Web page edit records
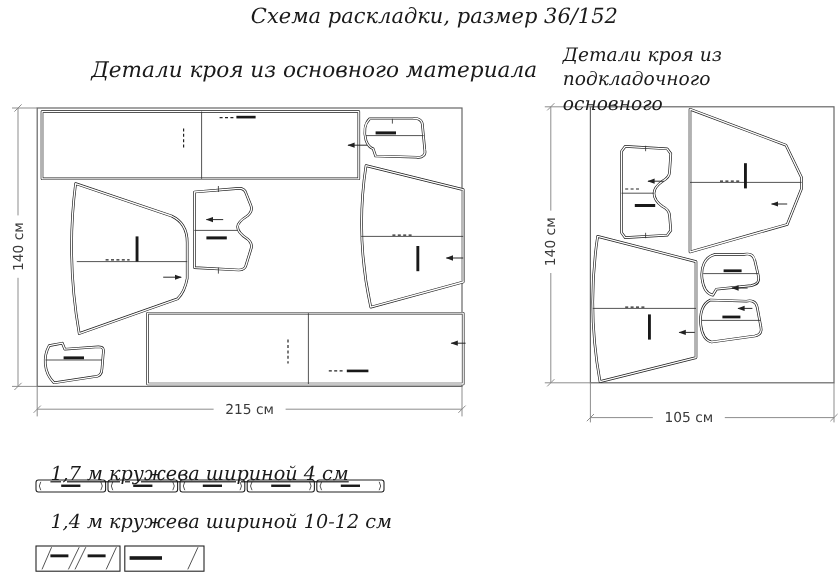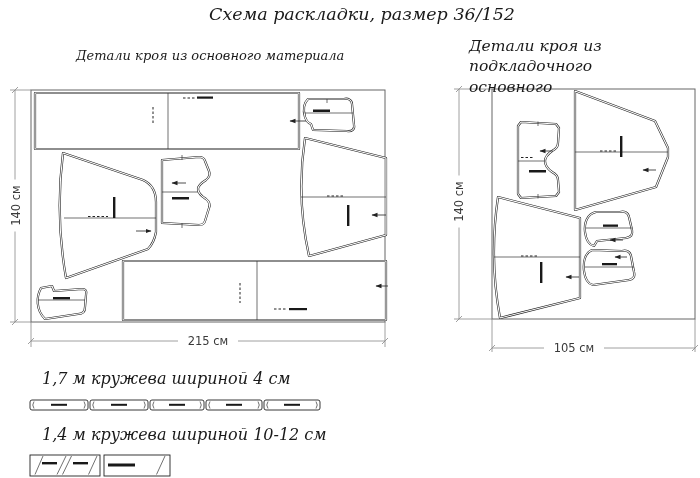--- a/index.html
+++ b/index.html
@@ -9,7 +9,7 @@
   .txt{position:absolute;z-index:2;color:#1a1a1a;}
   .serif-it{font-family:"DejaVu Serif",serif;font-style:italic;padding-left:12px;}
   .title{left:0;top:4px;width:700px;text-align:center;font-size:17.5px;}
-  .subtitle-left{left:64px;top:48px;font-size:13px;}
+  .subtitle-left{left:64px;top:48px;font-size:18px;}
   .subtitle-right{left:457px;top:36px;width:242px;font-size:15.5px;line-height:1.32;}
   .dimlabel{font-size:11.5px;color:#3a3a3a;background:#fff;text-align:center;line-height:15px;}
   .dim-v-left{left:-10px;top:198px;width:52px;height:15px;transform:rotate(-90deg);}

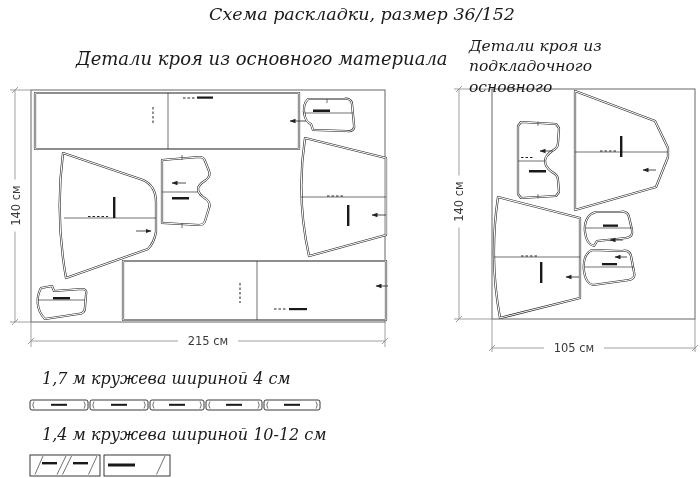--- a/index.html
+++ b/index.html
@@ -16,7 +16,7 @@
   .dim-h-left{left:178px;top:334px;width:60px;}
   .dim-v-right{left:433px;top:194px;width:52px;height:15px;transform:rotate(-90deg);}
   .dim-h-right{left:544px;top:341px;width:60px;}
-  .caption1{left:30px;top:369px;font-size:16px;}
+  .caption1{left:30px;top:385px;font-size:16px;text-decoration:underline;}
   .caption2{left:30px;top:425px;font-size:16px;}
   
   .fabric{fill:none;stroke:#666;stroke-width:1;}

#### [Task goal]
Write the records out in full, word for word; leave every picture behind.

#### [Result of this task]
--- a/index.html
+++ b/index.html
@@ -9,7 +9,7 @@
   .txt{position:absolute;z-index:2;color:#1a1a1a;}
   .serif-it{font-family:"DejaVu Serif",serif;font-style:italic;padding-left:12px;}
   .title{left:0;top:4px;width:700px;text-align:center;font-size:17.5px;}
-  .subtitle-left{left:64px;top:48px;font-size:13px;}
+  .subtitle-left{left:64px;top:48px;font-size:18px;}
   .subtitle-right{left:457px;top:36px;width:242px;font-size:15.5px;line-height:1.32;}
   .dimlabel{font-size:11.5px;color:#3a3a3a;background:#fff;text-align:center;line-height:15px;}
   .dim-v-left{left:-10px;top:198px;width:52px;height:15px;transform:rotate(-90deg);}

--- a/index.html
+++ b/index.html
@@ -16,7 +16,7 @@
   .dim-h-left{left:178px;top:334px;width:60px;}
   .dim-v-right{left:433px;top:194px;width:52px;height:15px;transform:rotate(-90deg);}
   .dim-h-right{left:544px;top:341px;width:60px;}
-  .caption1{left:30px;top:369px;font-size:16px;}
+  .caption1{left:30px;top:385px;font-size:16px;text-decoration:underline;}
   .caption2{left:30px;top:425px;font-size:16px;}
   
   .fabric{fill:none;stroke:#666;stroke-width:1;}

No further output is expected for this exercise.